--- Information shown ---

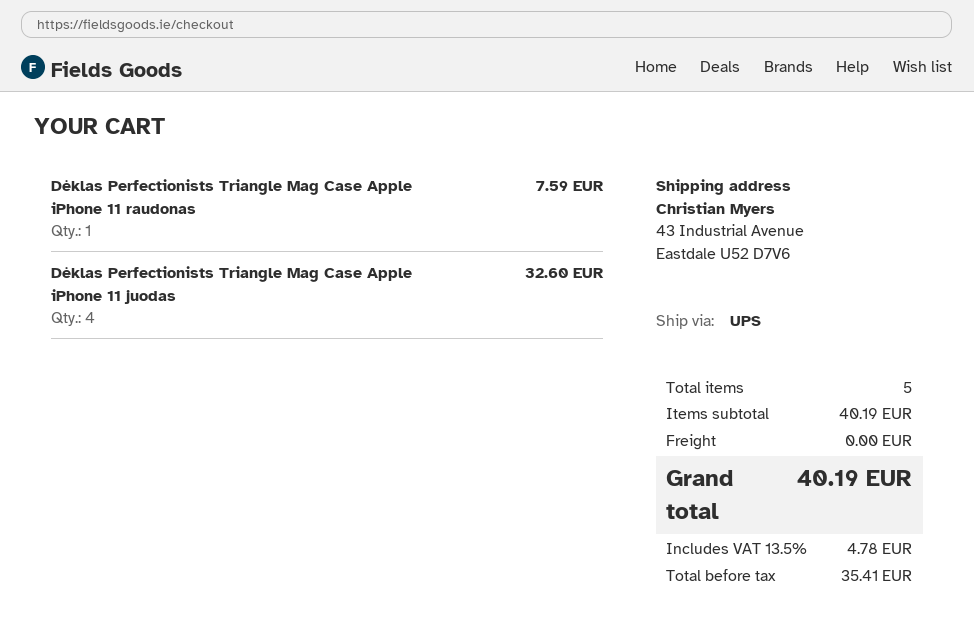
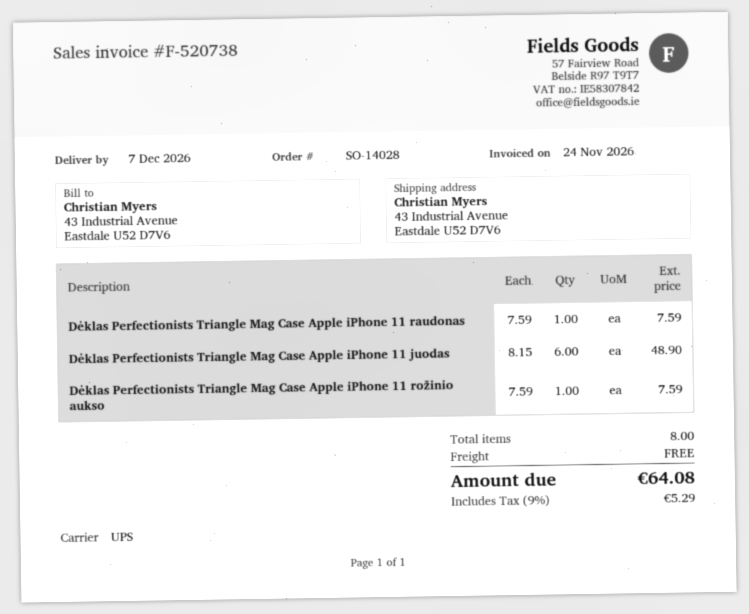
Dėklas Perfectionists Triangle Mag Case Apple iPhone 11 juodas: 4 for 32.60 -> 6 for 48.90
Dėklas Perfectionists Triangle Mag Case Apple iPhone 11 rožinio aukso: none -> 1 for 7.59
total quantity: 5 -> 8
tax: 13.5% = 4.78 -> 9% = 5.29
total: 40.19 -> 64.08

---

#### What this task involves
Reproduce the preceding material exactly, skipping pictures.

#### Task answer
Dėklas Perfectionists Triangle Mag Case Apple iPhone 11 juodas: 4 for 32.60 -> 6 for 48.90
Dėklas Perfectionists Triangle Mag Case Apple iPhone 11 rožinio aukso: none -> 1 for 7.59
total quantity: 5 -> 8
tax: 13.5% = 4.78 -> 9% = 5.29
total: 40.19 -> 64.08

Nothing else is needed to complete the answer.